TASK BRIEF:
Would you write out all of the data exactly as it appears below?

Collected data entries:
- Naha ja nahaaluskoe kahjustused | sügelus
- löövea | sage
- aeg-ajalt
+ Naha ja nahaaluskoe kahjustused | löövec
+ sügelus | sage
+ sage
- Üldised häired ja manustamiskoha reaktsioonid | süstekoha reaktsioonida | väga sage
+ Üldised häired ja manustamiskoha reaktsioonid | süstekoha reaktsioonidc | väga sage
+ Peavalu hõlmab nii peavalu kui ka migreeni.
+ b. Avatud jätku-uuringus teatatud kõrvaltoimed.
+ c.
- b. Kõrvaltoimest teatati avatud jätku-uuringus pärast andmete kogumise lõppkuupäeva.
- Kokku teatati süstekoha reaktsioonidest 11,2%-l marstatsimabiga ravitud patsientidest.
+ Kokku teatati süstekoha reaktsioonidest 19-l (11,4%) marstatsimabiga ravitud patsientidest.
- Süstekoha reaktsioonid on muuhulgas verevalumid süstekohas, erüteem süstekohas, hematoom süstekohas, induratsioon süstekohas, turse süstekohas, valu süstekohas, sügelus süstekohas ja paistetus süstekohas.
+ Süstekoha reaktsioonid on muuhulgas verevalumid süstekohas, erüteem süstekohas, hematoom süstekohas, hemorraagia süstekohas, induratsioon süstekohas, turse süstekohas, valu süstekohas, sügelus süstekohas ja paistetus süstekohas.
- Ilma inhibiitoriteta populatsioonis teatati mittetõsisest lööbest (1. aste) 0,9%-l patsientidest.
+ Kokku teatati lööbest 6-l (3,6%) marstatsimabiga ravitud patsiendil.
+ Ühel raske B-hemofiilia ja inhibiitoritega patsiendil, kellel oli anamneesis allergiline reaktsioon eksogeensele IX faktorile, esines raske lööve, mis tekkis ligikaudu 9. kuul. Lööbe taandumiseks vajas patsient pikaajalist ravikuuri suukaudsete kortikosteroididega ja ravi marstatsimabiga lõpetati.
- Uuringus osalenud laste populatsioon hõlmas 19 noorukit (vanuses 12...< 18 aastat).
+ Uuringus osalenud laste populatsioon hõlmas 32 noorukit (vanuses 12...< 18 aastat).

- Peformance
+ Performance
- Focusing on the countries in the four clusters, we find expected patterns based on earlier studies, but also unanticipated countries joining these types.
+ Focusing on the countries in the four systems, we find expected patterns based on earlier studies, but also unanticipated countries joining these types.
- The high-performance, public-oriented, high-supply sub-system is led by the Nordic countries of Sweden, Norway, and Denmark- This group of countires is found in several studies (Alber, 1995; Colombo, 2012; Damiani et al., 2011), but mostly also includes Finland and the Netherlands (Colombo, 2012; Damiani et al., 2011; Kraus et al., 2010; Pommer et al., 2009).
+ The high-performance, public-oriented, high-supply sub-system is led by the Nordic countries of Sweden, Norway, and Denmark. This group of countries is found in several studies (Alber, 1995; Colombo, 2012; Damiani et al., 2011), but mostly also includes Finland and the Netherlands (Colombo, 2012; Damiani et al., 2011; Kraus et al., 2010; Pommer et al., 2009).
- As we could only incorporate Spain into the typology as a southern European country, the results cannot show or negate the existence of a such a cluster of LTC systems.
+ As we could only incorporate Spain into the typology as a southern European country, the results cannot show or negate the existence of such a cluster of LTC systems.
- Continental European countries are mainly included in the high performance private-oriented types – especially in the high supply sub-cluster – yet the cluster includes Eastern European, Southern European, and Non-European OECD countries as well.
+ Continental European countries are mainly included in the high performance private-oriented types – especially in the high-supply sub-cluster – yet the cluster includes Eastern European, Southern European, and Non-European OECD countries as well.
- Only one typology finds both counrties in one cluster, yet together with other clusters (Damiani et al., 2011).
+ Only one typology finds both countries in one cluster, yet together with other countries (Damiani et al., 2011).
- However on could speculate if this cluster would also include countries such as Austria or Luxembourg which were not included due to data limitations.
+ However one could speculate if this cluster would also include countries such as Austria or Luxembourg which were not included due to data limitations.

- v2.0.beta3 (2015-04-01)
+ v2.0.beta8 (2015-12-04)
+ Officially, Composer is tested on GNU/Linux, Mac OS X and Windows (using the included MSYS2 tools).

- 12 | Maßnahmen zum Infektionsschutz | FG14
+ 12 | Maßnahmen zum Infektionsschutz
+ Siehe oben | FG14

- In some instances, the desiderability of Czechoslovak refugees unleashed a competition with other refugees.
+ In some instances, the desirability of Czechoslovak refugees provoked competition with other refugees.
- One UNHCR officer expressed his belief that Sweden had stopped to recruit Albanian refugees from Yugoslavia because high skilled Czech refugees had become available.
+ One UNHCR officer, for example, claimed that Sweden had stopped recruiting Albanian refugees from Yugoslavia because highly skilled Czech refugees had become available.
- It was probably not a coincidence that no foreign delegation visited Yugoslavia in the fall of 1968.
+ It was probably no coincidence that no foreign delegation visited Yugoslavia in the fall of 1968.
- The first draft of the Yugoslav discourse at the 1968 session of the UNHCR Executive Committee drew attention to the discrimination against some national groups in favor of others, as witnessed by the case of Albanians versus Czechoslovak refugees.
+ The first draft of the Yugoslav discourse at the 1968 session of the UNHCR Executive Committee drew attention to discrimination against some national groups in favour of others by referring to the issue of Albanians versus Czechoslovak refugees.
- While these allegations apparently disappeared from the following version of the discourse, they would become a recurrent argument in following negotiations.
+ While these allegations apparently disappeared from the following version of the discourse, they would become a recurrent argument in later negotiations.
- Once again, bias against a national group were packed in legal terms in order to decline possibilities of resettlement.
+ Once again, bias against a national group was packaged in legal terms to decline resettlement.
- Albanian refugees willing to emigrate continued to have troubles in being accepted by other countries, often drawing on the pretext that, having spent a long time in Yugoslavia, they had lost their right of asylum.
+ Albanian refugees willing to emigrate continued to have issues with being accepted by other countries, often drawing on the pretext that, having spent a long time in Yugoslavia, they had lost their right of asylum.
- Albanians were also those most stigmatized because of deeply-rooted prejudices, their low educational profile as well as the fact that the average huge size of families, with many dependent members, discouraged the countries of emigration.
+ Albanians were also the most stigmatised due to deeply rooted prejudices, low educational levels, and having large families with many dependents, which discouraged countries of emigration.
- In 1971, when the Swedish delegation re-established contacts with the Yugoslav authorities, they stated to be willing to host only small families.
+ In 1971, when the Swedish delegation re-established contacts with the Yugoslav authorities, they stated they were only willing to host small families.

ANSWER TO THE EXERCISE:
- Naha ja nahaaluskoe kahjustused | sügelus
- löövea | sage
- aeg-ajalt
+ Naha ja nahaaluskoe kahjustused | löövec
+ sügelus | sage
+ sage
- Üldised häired ja manustamiskoha reaktsioonid | süstekoha reaktsioonida | väga sage
+ Üldised häired ja manustamiskoha reaktsioonid | süstekoha reaktsioonidc | väga sage
+ Peavalu hõlmab nii peavalu kui ka migreeni.
+ b. Avatud jätku-uuringus teatatud kõrvaltoimed.
+ c.
- b. Kõrvaltoimest teatati avatud jätku-uuringus pärast andmete kogumise lõppkuupäeva.
- Kokku teatati süstekoha reaktsioonidest 11,2%-l marstatsimabiga ravitud patsientidest.
+ Kokku teatati süstekoha reaktsioonidest 19-l (11,4%) marstatsimabiga ravitud patsientidest.
- Süstekoha reaktsioonid on muuhulgas verevalumid süstekohas, erüteem süstekohas, hematoom süstekohas, induratsioon süstekohas, turse süstekohas, valu süstekohas, sügelus süstekohas ja paistetus süstekohas.
+ Süstekoha reaktsioonid on muuhulgas verevalumid süstekohas, erüteem süstekohas, hematoom süstekohas, hemorraagia süstekohas, induratsioon süstekohas, turse süstekohas, valu süstekohas, sügelus süstekohas ja paistetus süstekohas.
- Ilma inhibiitoriteta populatsioonis teatati mittetõsisest lööbest (1. aste) 0,9%-l patsientidest.
+ Kokku teatati lööbest 6-l (3,6%) marstatsimabiga ravitud patsiendil.
+ Ühel raske B-hemofiilia ja inhibiitoritega patsiendil, kellel oli anamneesis allergiline reaktsioon eksogeensele IX faktorile, esines raske lööve, mis tekkis ligikaudu 9. kuul. Lööbe taandumiseks vajas patsient pikaajalist ravikuuri suukaudsete kortikosteroididega ja ravi marstatsimabiga lõpetati.
- Uuringus osalenud laste populatsioon hõlmas 19 noorukit (vanuses 12...< 18 aastat).
+ Uuringus osalenud laste populatsioon hõlmas 32 noorukit (vanuses 12...< 18 aastat).

- Peformance
+ Performance
- Focusing on the countries in the four clusters, we find expected patterns based on earlier studies, but also unanticipated countries joining these types.
+ Focusing on the countries in the four systems, we find expected patterns based on earlier studies, but also unanticipated countries joining these types.
- The high-performance, public-oriented, high-supply sub-system is led by the Nordic countries of Sweden, Norway, and Denmark- This group of countires is found in several studies (Alber, 1995; Colombo, 2012; Damiani et al., 2011), but mostly also includes Finland and the Netherlands (Colombo, 2012; Damiani et al., 2011; Kraus et al., 2010; Pommer et al., 2009).
+ The high-performance, public-oriented, high-supply sub-system is led by the Nordic countries of Sweden, Norway, and Denmark. This group of countries is found in several studies (Alber, 1995; Colombo, 2012; Damiani et al., 2011), but mostly also includes Finland and the Netherlands (Colombo, 2012; Damiani et al., 2011; Kraus et al., 2010; Pommer et al., 2009).
- As we could only incorporate Spain into the typology as a southern European country, the results cannot show or negate the existence of a such a cluster of LTC systems.
+ As we could only incorporate Spain into the typology as a southern European country, the results cannot show or negate the existence of such a cluster of LTC systems.
- Continental European countries are mainly included in the high performance private-oriented types – especially in the high supply sub-cluster – yet the cluster includes Eastern European, Southern European, and Non-European OECD countries as well.
+ Continental European countries are mainly included in the high performance private-oriented types – especially in the high-supply sub-cluster – yet the cluster includes Eastern European, Southern European, and Non-European OECD countries as well.
- Only one typology finds both counrties in one cluster, yet together with other clusters (Damiani et al., 2011).
+ Only one typology finds both countries in one cluster, yet together with other countries (Damiani et al., 2011).
- However on could speculate if this cluster would also include countries such as Austria or Luxembourg which were not included due to data limitations.
+ However one could speculate if this cluster would also include countries such as Austria or Luxembourg which were not included due to data limitations.

- v2.0.beta3 (2015-04-01)
+ v2.0.beta8 (2015-12-04)
+ Officially, Composer is tested on GNU/Linux, Mac OS X and Windows (using the included MSYS2 tools).

- 12 | Maßnahmen zum Infektionsschutz | FG14
+ 12 | Maßnahmen zum Infektionsschutz
+ Siehe oben | FG14

- In some instances, the desiderability of Czechoslovak refugees unleashed a competition with other refugees.
+ In some instances, the desirability of Czechoslovak refugees provoked competition with other refugees.
- One UNHCR officer expressed his belief that Sweden had stopped to recruit Albanian refugees from Yugoslavia because high skilled Czech refugees had become available.
+ One UNHCR officer, for example, claimed that Sweden had stopped recruiting Albanian refugees from Yugoslavia because highly skilled Czech refugees had become available.
- It was probably not a coincidence that no foreign delegation visited Yugoslavia in the fall of 1968.
+ It was probably no coincidence that no foreign delegation visited Yugoslavia in the fall of 1968.
- The first draft of the Yugoslav discourse at the 1968 session of the UNHCR Executive Committee drew attention to the discrimination against some national groups in favor of others, as witnessed by the case of Albanians versus Czechoslovak refugees.
+ The first draft of the Yugoslav discourse at the 1968 session of the UNHCR Executive Committee drew attention to discrimination against some national groups in favour of others by referring to the issue of Albanians versus Czechoslovak refugees.
- While these allegations apparently disappeared from the following version of the discourse, they would become a recurrent argument in following negotiations.
+ While these allegations apparently disappeared from the following version of the discourse, they would become a recurrent argument in later negotiations.
- Once again, bias against a national group were packed in legal terms in order to decline possibilities of resettlement.
+ Once again, bias against a national group was packaged in legal terms to decline resettlement.
- Albanian refugees willing to emigrate continued to have troubles in being accepted by other countries, often drawing on the pretext that, having spent a long time in Yugoslavia, they had lost their right of asylum.
+ Albanian refugees willing to emigrate continued to have issues with being accepted by other countries, often drawing on the pretext that, having spent a long time in Yugoslavia, they had lost their right of asylum.
- Albanians were also those most stigmatized because of deeply-rooted prejudices, their low educational profile as well as the fact that the average huge size of families, with many dependent members, discouraged the countries of emigration.
+ Albanians were also the most stigmatised due to deeply rooted prejudices, low educational levels, and having large families with many dependents, which discouraged countries of emigration.
- In 1971, when the Swedish delegation re-established contacts with the Yugoslav authorities, they stated to be willing to host only small families.
+ In 1971, when the Swedish delegation re-established contacts with the Yugoslav authorities, they stated they were only willing to host small families.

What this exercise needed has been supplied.